On this measure, Sydney still out-performs Melbourne. But Perth betters Brisbane/Gold Coast. (Note: the frequent PT access number I’ve used is for Brisbane specifically. Gold Coast is about 2% higher.)
Overall there’s a broad correlation between patronage and proximity to frequent public transport.
The outlier is Adelaide, whose quite good number on frequent PT access arguably underperforms – perhaps reminding us that there are also other factors – such as the ease or difficulty of driving and parking – which also contribute to PT usage.
Does any of this matter anymore?
Obviously all of this is up in the air due to COVID-19. It’ll be interesting to see how things recover in coming years.

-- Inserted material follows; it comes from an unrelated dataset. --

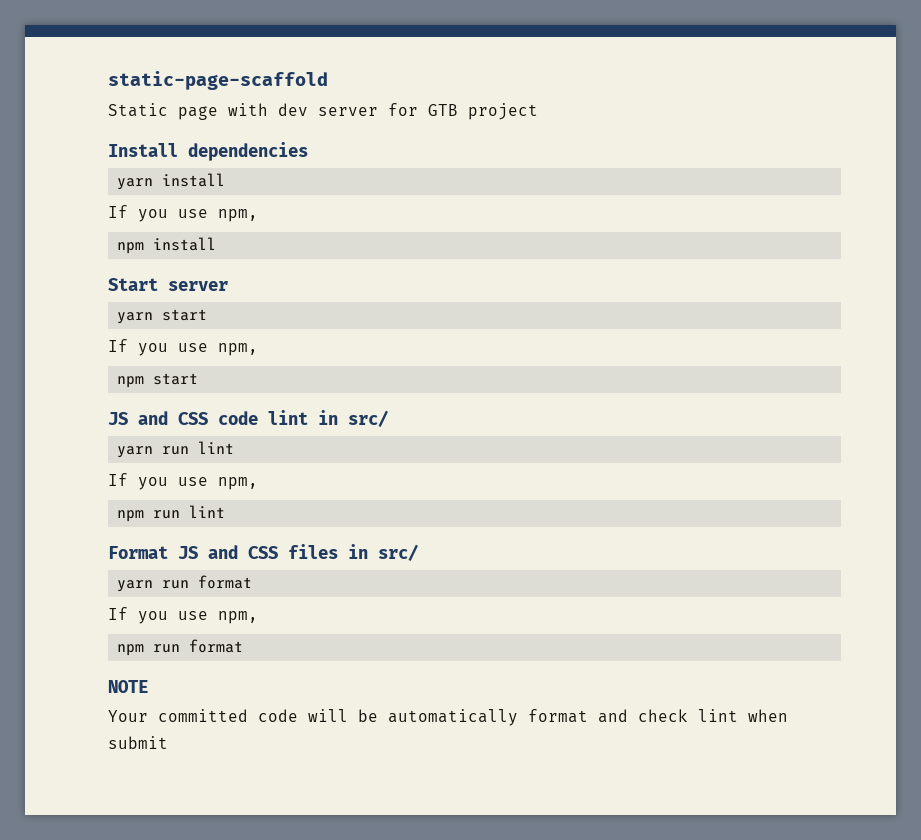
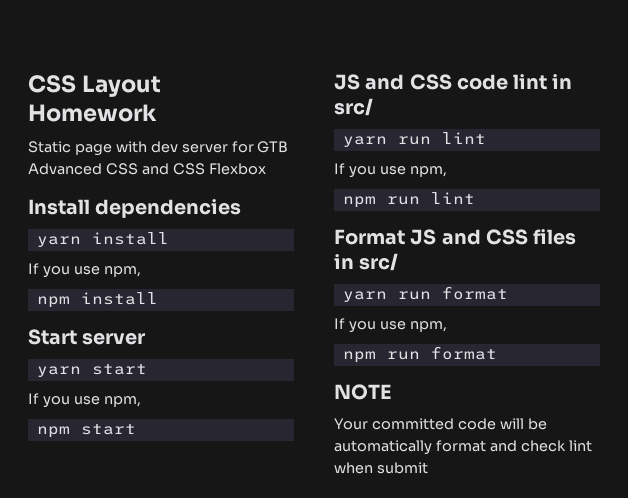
[108,71,328,90] static-page-scaffold -> [28,75,162,97] [28,104,157,122] CSS Layout Homework
[468,103,538,120] project -> [28,163,266,175] Advanced CSS and CSS Flexbox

My sense is still that long term CBD patronage will eventually come back to an extent, but a lot lower than it has been in the past, thanks to likely widespread part time Work From Home for a many white-collar workers.
But travel demand is likely to hold up for suburban (non-CBD) and non-peak travel. We’ve already seen this in what little data has been released for Melbourne – bus routes (which mostly don’t serve the CBD) have maintained patronage closer to normal than trams and trains (which mostly do).
The opportunity is for public transport networks to better invest in non-CBD and non-peak hour trip provision to capture that travel demand. And the good news is that this is often cheaper than huge infrastructure investment needed to keep feeding the peak CBD beast.
Will governments seize this opportunity? We’ll see.